● Input data

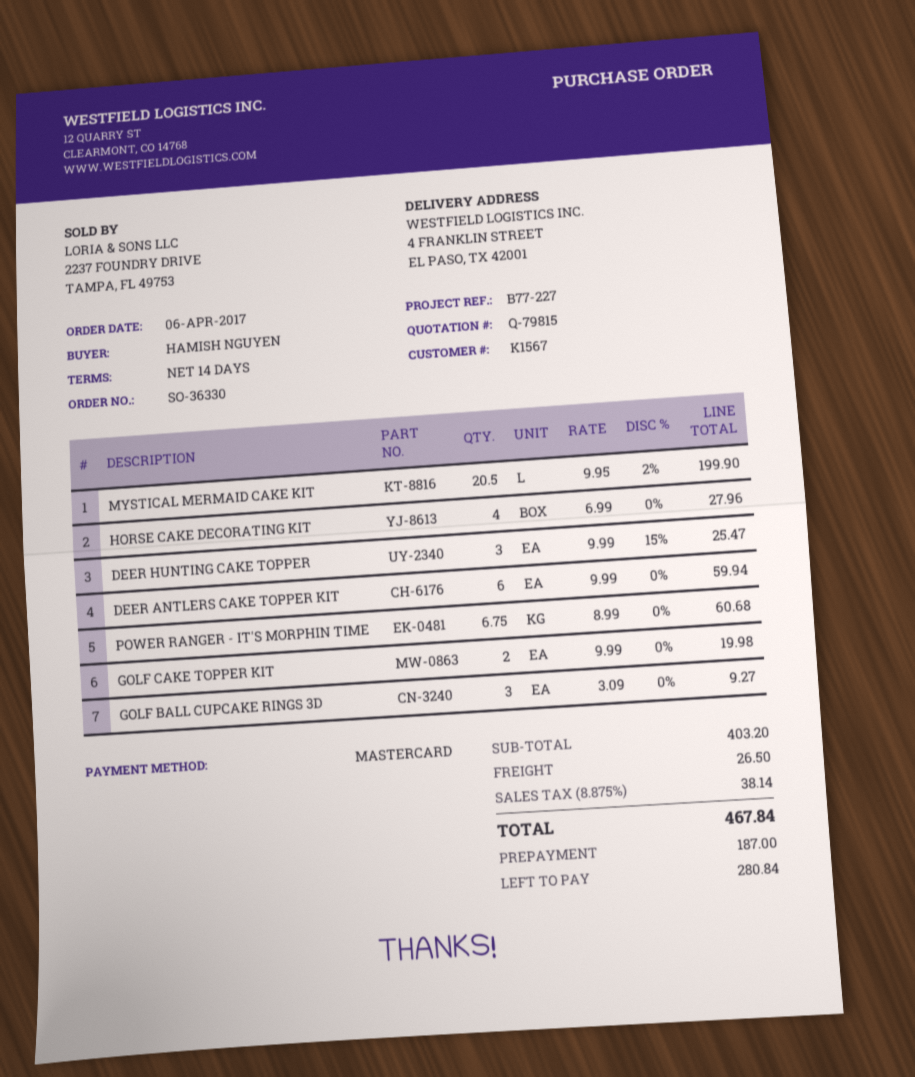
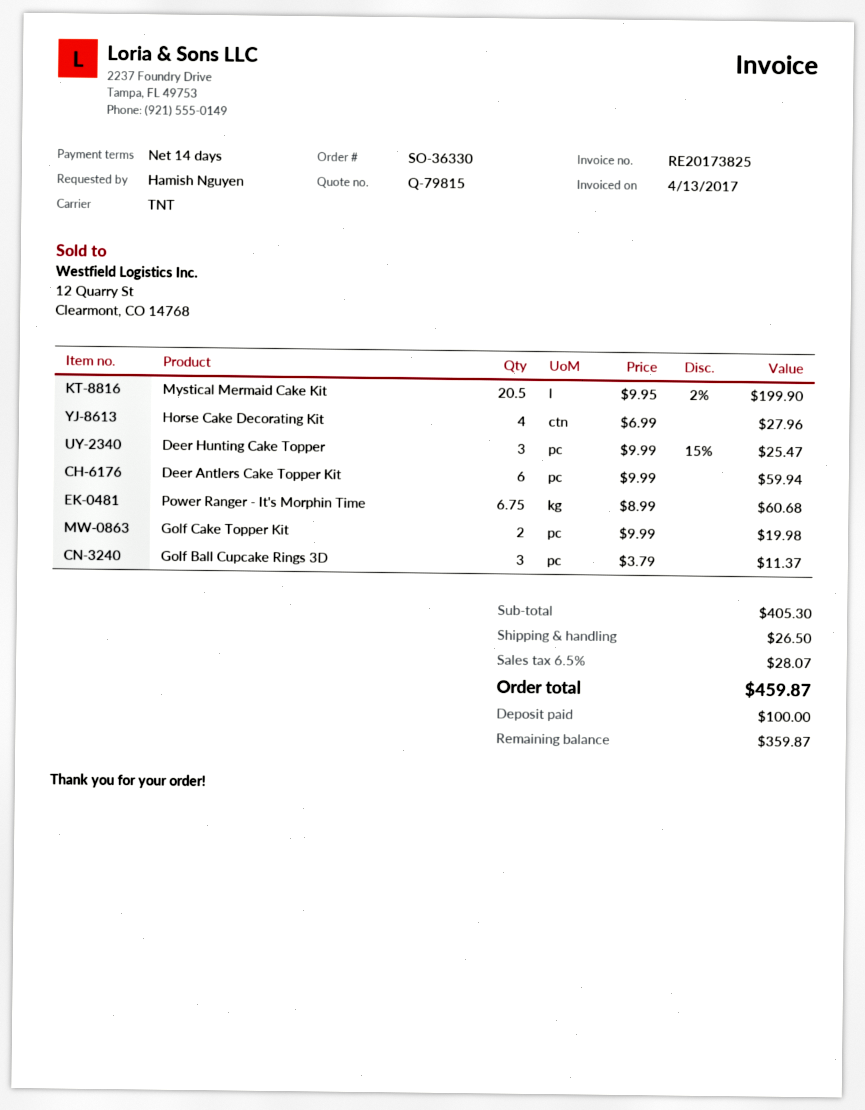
GOLF BALL CUPCAKE RINGS 3D: 3 x 3.09 = 9.27 -> 3 x 3.79 = 11.37
subtotal: 403.20 -> 405.30
tax: 8.875% = 38.14 -> 6.5% = 28.07
total: 467.84 -> 459.87
deposit: 187.00 -> 100.00
balance: 280.84 -> 359.87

● Requirement
The required output is every line from the one that holds "tax: 8.875% = 38.14 -> 6.5% = 28.07" through the last line of the listing above, retyped exactly and with nothing else.

● Response area
tax: 8.875% = 38.14 -> 6.5% = 28.07
total: 467.84 -> 459.87
deposit: 187.00 -> 100.00
balance: 280.84 -> 359.87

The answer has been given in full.